'''
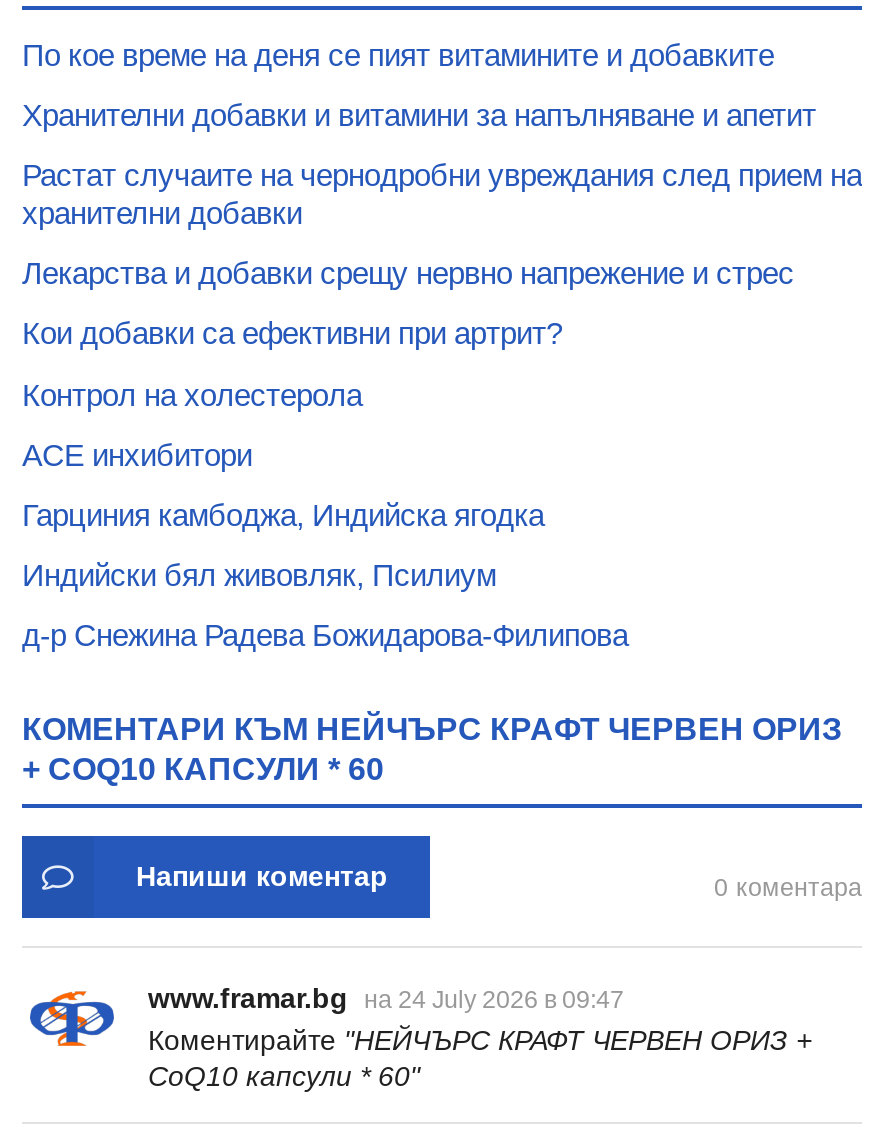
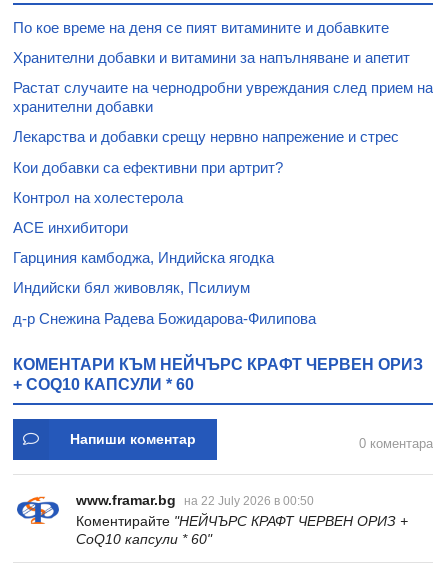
- www.framar.bg на 24 July 2026 в 09:47
+ www.framar.bg на 22 July 2026 в 00:50
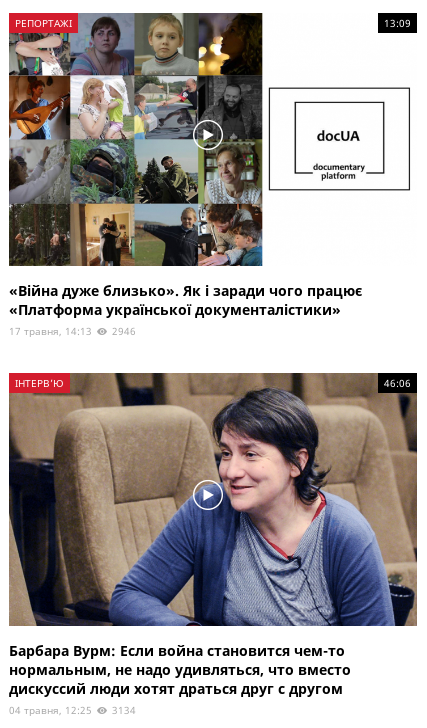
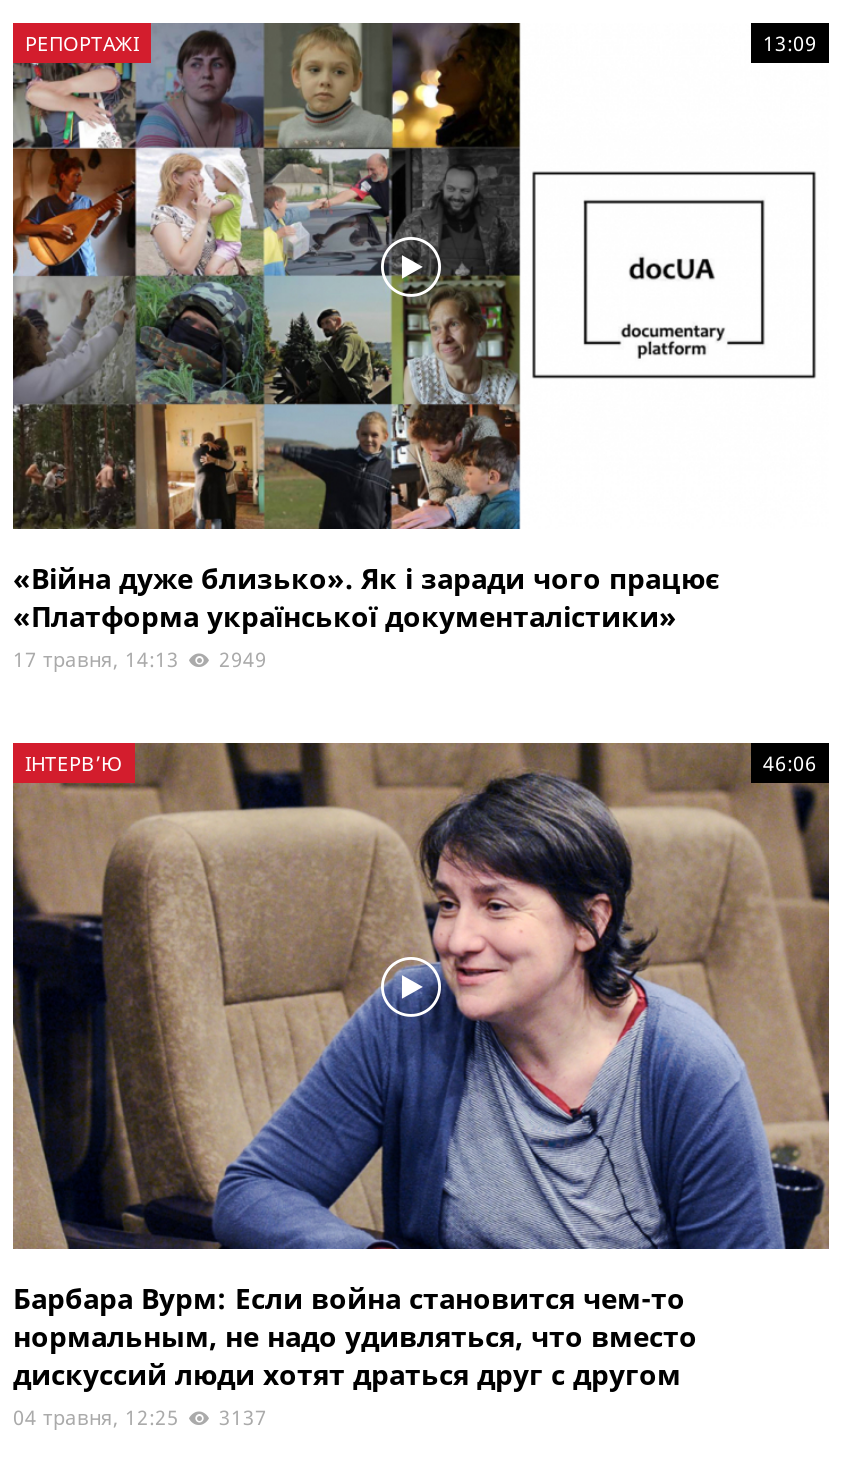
- 17 травня, 14:13 2946
+ 17 травня, 14:13 2949

- 04 травня, 12:25 3134
+ 04 травня, 12:25 3137
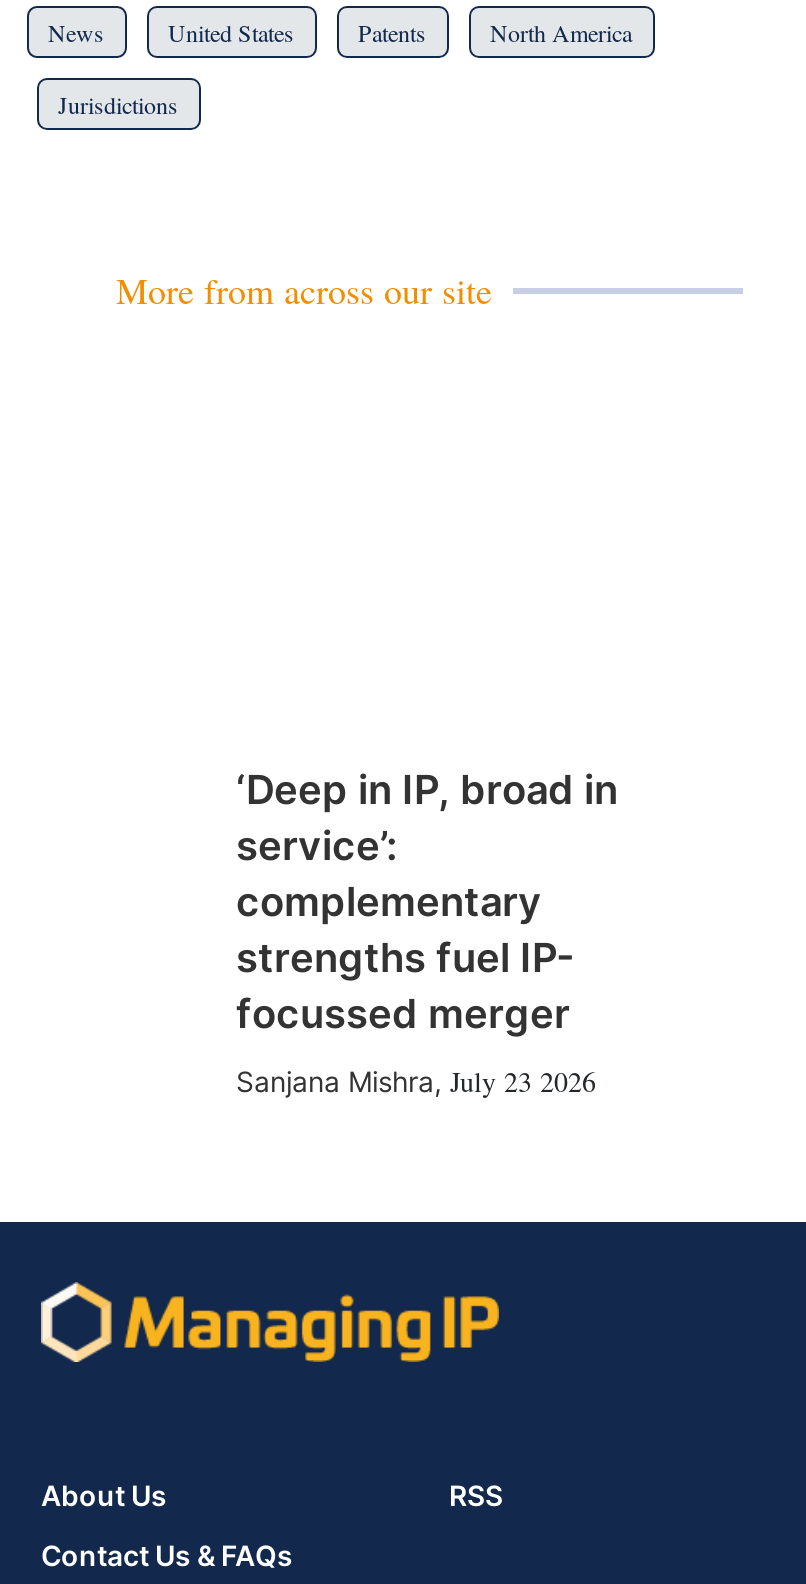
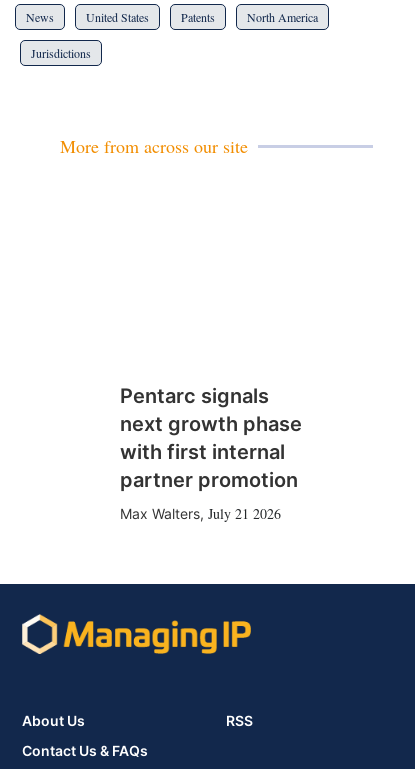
- ‘Deep in IP, broad in
- service’:
- complementary
- strengths fuel IP-
- focussed merger
+ Pentarc signals
+ next growth phase
+ with first internal
+ partner promotion

- Sanjana Mishra, July 23 2026
+ Max Walters, July 21 2026
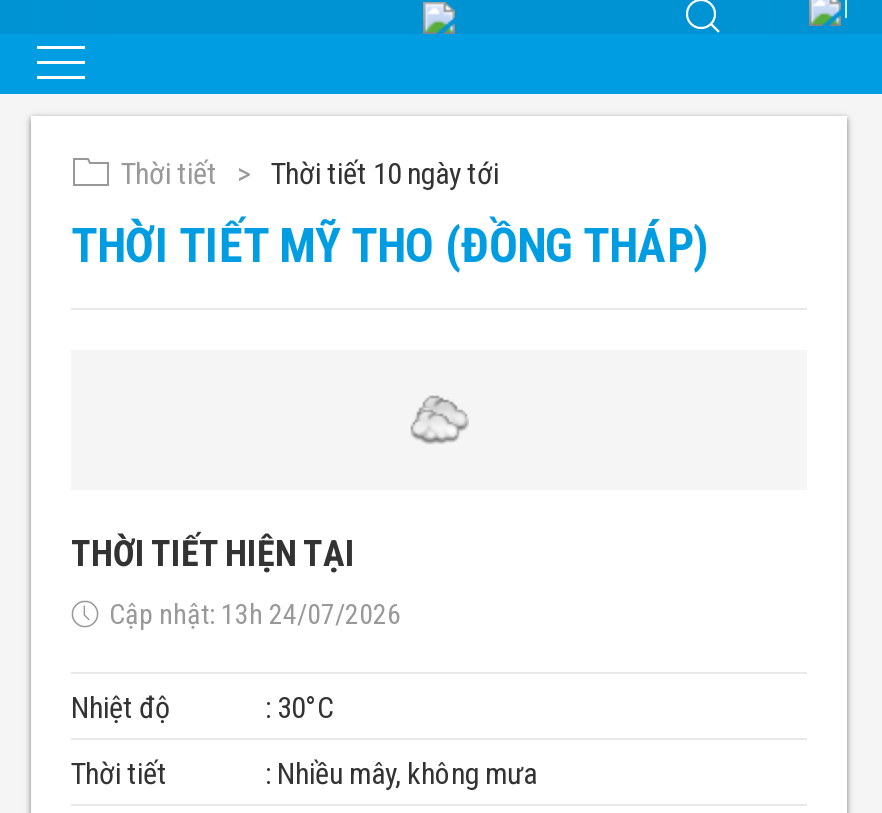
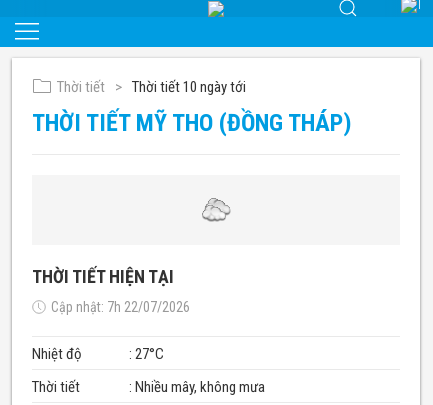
- Cập nhật: 13h 24/07/2026
+ Cập nhật: 7h 22/07/2026

- : 30°C
+ : 27°C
'''
**Work to be completed:** Using the listing above, write out exactly the lines from the one that holds "July 21 2026" through the last line, both included, and omit pictures.

**Exercise answer:**
+ Max Walters, July 21 2026
- Cập nhật: 13h 24/07/2026
+ Cập nhật: 7h 22/07/2026

- : 30°C
+ : 27°C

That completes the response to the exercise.